- Exercise goal
Each line of the records that follow must come back exactly, with pictures skipped.

- Records shown
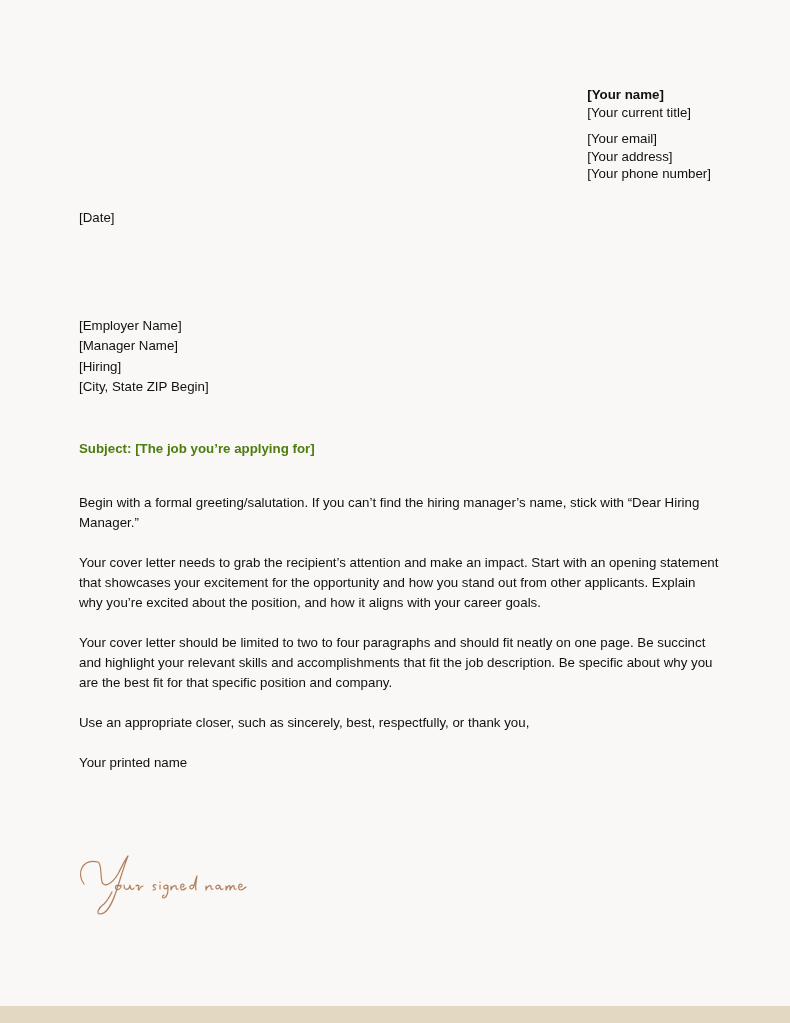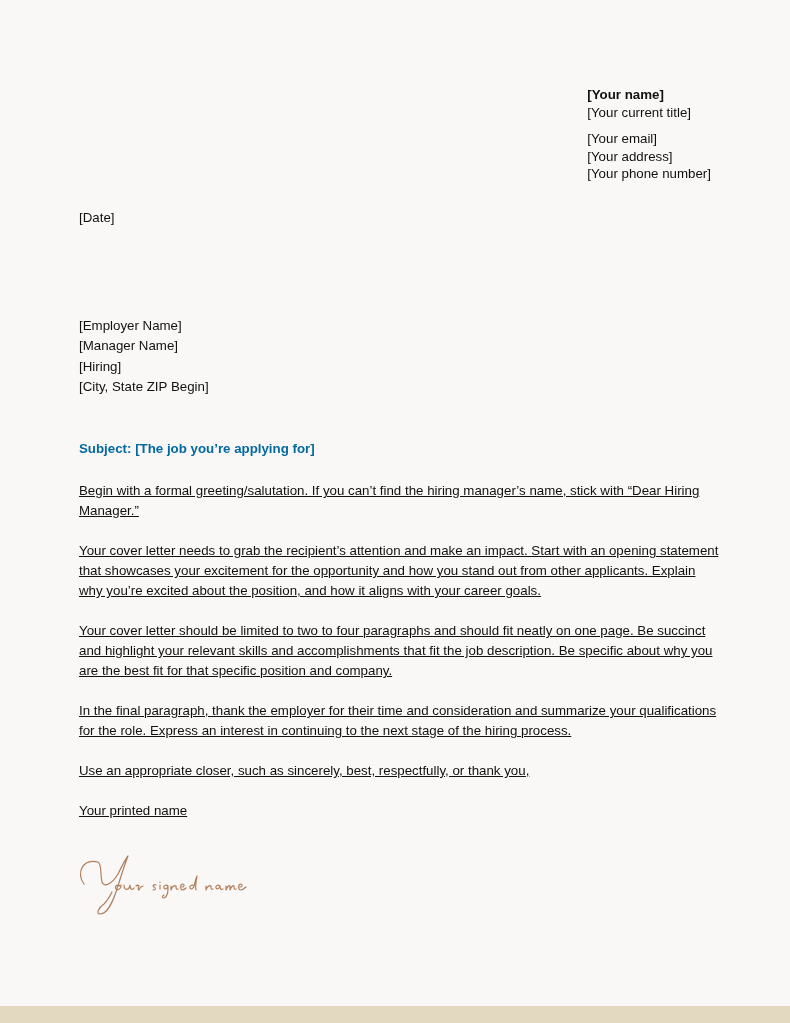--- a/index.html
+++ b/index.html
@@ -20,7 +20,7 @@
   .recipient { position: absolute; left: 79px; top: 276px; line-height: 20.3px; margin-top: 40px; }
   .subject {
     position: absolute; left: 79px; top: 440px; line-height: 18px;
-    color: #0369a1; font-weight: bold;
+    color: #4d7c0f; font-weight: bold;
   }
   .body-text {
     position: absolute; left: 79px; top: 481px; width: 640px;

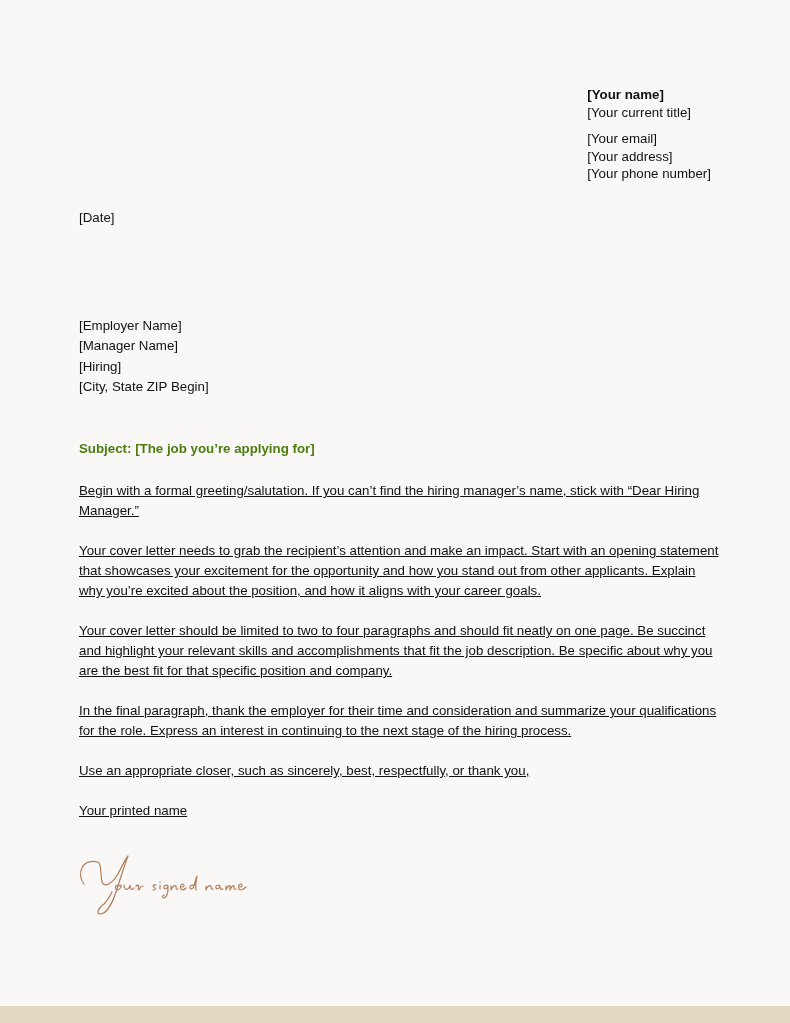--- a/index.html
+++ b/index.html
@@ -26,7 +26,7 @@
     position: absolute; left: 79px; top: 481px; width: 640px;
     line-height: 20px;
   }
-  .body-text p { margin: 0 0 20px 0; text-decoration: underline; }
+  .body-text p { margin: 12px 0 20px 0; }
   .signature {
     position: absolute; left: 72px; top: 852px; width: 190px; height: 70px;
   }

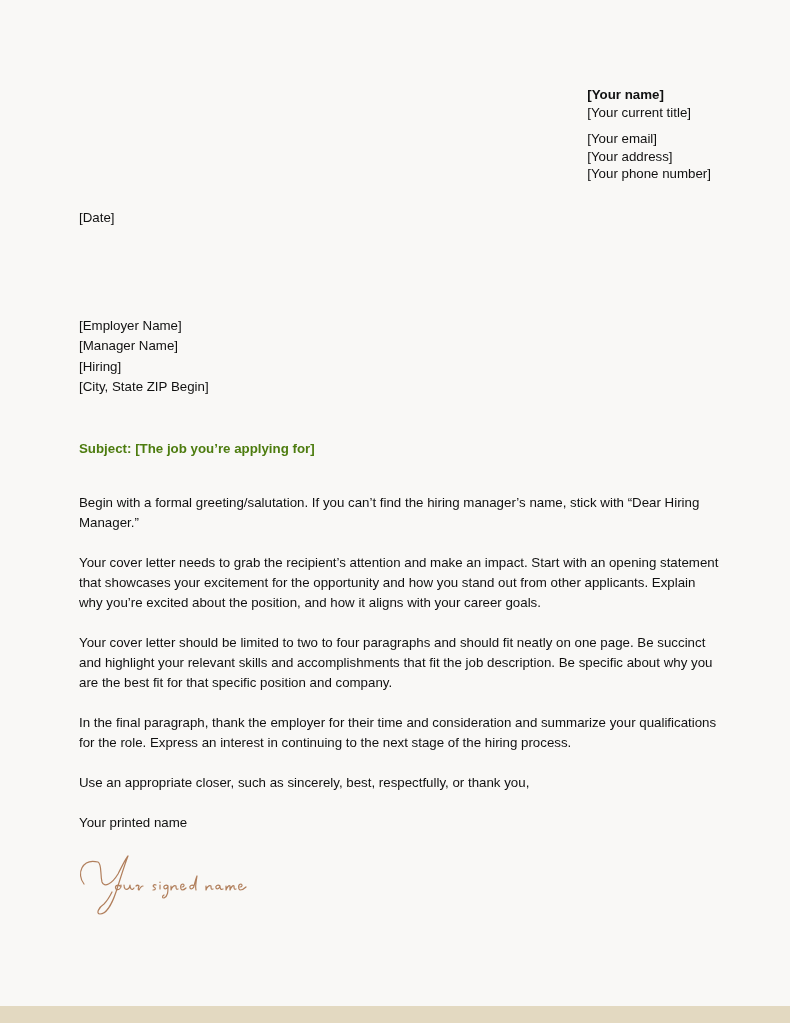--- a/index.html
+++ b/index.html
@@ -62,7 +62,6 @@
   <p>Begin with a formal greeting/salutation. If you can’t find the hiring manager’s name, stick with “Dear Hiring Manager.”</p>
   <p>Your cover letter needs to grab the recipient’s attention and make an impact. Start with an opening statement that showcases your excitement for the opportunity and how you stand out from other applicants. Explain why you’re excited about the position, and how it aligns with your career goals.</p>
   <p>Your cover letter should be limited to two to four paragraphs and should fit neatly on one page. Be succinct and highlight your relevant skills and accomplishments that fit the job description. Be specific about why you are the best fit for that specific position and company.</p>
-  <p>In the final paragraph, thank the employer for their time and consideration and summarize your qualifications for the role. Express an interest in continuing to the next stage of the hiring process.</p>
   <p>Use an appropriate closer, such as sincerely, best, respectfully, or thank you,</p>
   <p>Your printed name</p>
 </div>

- Result
--- a/index.html
+++ b/index.html
@@ -20,7 +20,7 @@
   .recipient { position: absolute; left: 79px; top: 276px; line-height: 20.3px; margin-top: 40px; }
   .subject {
     position: absolute; left: 79px; top: 440px; line-height: 18px;
-    color: #0369a1; font-weight: bold;
+    color: #4d7c0f; font-weight: bold;
   }
   .body-text {
     position: absolute; left: 79px; top: 481px; width: 640px;

--- a/index.html
+++ b/index.html
@@ -26,7 +26,7 @@
     position: absolute; left: 79px; top: 481px; width: 640px;
     line-height: 20px;
   }
-  .body-text p { margin: 0 0 20px 0; text-decoration: underline; }
+  .body-text p { margin: 12px 0 20px 0; }
   .signature {
     position: absolute; left: 72px; top: 852px; width: 190px; height: 70px;
   }

--- a/index.html
+++ b/index.html
@@ -62,7 +62,6 @@
   <p>Begin with a formal greeting/salutation. If you can’t find the hiring manager’s name, stick with “Dear Hiring Manager.”</p>
   <p>Your cover letter needs to grab the recipient’s attention and make an impact. Start with an opening statement that showcases your excitement for the opportunity and how you stand out from other applicants. Explain why you’re excited about the position, and how it aligns with your career goals.</p>
   <p>Your cover letter should be limited to two to four paragraphs and should fit neatly on one page. Be succinct and highlight your relevant skills and accomplishments that fit the job description. Be specific about why you are the best fit for that specific position and company.</p>
-  <p>In the final paragraph, thank the employer for their time and consideration and summarize your qualifications for the role. Express an interest in continuing to the next stage of the hiring process.</p>
   <p>Use an appropriate closer, such as sincerely, best, respectfully, or thank you,</p>
   <p>Your printed name</p>
 </div>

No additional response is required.